> WHAT YOU HAVE TO DO:
Each line of the data that includes the string "name" is to be copied out.

▼▼▼

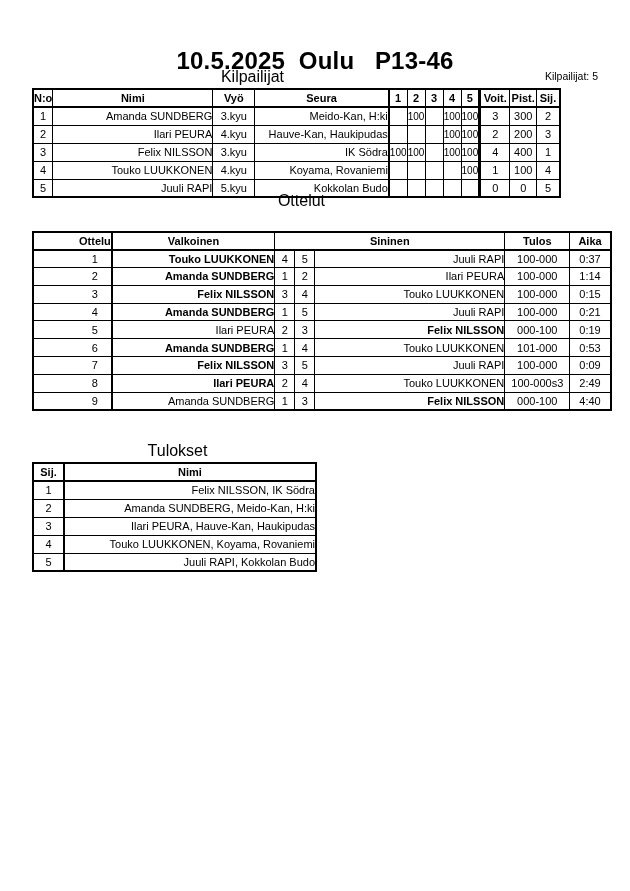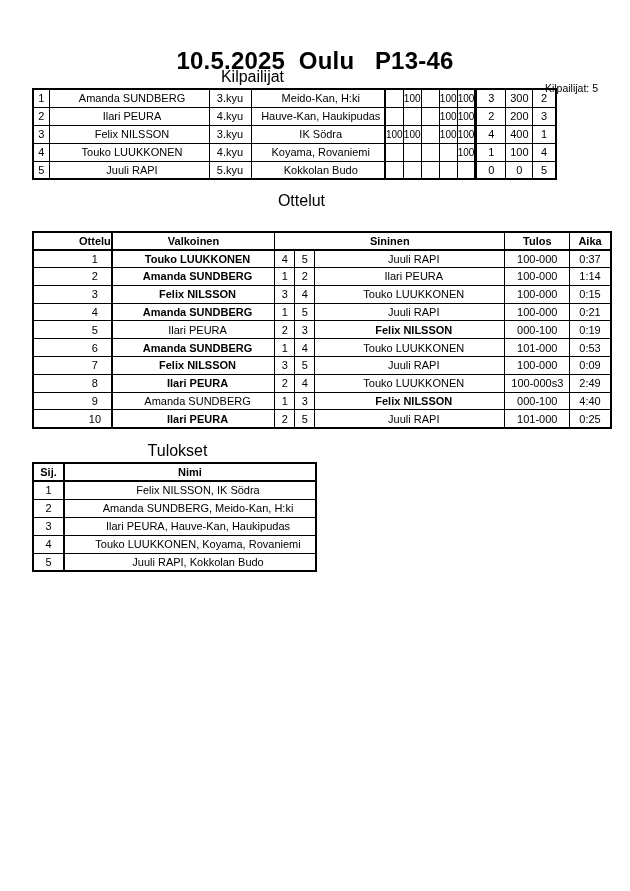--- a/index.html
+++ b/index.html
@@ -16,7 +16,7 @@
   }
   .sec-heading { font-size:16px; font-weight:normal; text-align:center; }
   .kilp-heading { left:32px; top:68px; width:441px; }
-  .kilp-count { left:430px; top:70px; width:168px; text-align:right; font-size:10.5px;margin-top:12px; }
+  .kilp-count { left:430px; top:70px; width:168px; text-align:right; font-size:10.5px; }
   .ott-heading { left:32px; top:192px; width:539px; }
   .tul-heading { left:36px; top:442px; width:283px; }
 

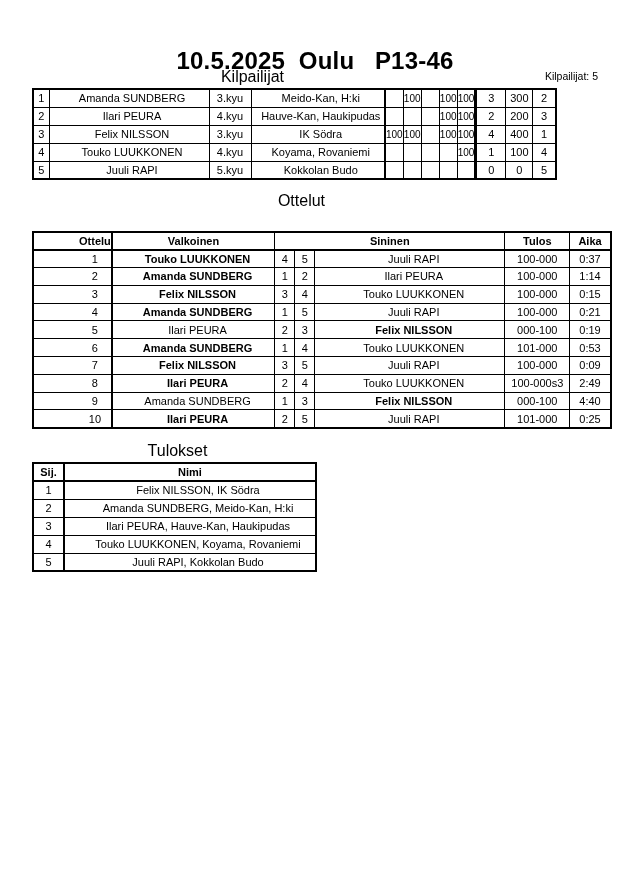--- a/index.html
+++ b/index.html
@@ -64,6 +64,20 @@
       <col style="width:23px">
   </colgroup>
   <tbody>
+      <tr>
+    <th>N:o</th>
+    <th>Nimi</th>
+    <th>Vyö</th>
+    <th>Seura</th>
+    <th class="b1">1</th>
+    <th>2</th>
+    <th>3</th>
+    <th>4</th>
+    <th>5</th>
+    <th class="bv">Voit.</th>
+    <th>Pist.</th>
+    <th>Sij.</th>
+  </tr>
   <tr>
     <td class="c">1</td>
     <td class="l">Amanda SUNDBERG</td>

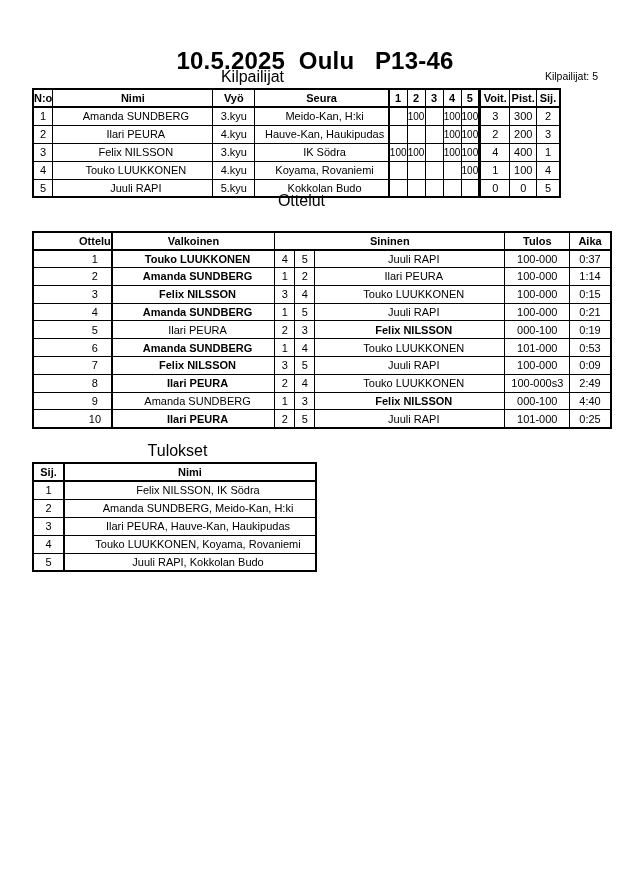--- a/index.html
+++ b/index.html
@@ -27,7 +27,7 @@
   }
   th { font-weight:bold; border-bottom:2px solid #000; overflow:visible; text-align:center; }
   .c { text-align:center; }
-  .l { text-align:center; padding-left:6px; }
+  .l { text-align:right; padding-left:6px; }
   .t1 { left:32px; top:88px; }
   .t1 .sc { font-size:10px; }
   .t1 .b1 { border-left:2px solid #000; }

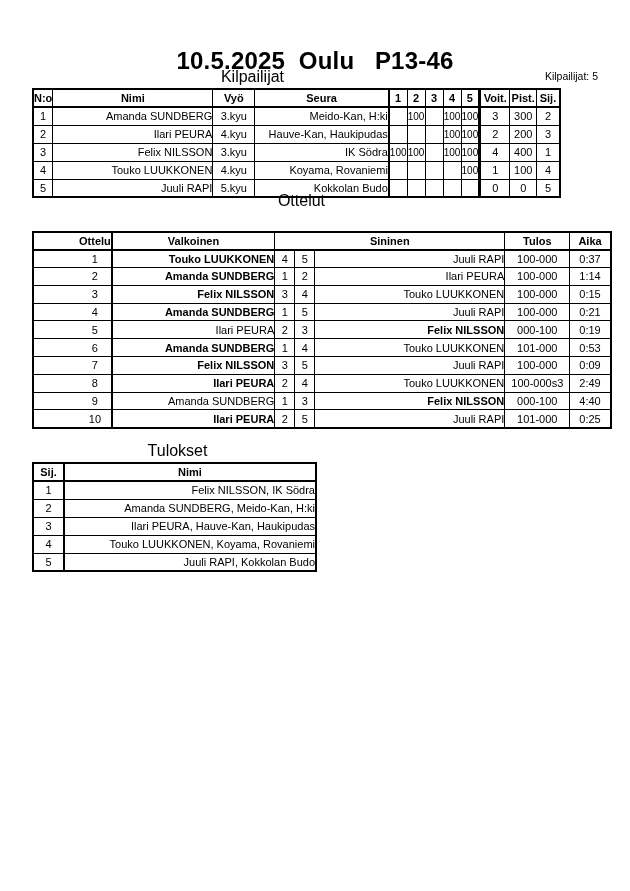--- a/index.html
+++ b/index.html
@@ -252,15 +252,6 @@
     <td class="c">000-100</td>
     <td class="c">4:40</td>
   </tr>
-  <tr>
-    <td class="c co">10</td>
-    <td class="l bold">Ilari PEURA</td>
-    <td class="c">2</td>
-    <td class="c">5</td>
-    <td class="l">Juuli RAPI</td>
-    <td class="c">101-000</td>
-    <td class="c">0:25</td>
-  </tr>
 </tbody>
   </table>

▲▲▲
▼▼▼

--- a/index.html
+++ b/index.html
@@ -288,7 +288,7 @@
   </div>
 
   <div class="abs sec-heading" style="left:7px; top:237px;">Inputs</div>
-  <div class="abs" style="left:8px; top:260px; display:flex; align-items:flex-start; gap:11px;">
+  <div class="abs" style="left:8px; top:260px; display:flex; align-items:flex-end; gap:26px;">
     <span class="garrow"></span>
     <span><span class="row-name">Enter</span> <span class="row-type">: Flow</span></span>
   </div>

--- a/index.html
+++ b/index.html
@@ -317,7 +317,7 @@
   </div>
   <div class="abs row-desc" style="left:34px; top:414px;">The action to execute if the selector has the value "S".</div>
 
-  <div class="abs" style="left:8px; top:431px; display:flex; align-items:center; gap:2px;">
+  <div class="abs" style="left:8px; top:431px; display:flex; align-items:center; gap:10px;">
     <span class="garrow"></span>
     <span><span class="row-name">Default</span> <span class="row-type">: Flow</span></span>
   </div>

▲▲▲

> ANSWER TO THE EXERCISE:
     <span><span class="row-name">Enter</span> <span class="row-type">: Flow</span></span>
     <span><span class="row-name">Default</span> <span class="row-type">: Flow</span></span>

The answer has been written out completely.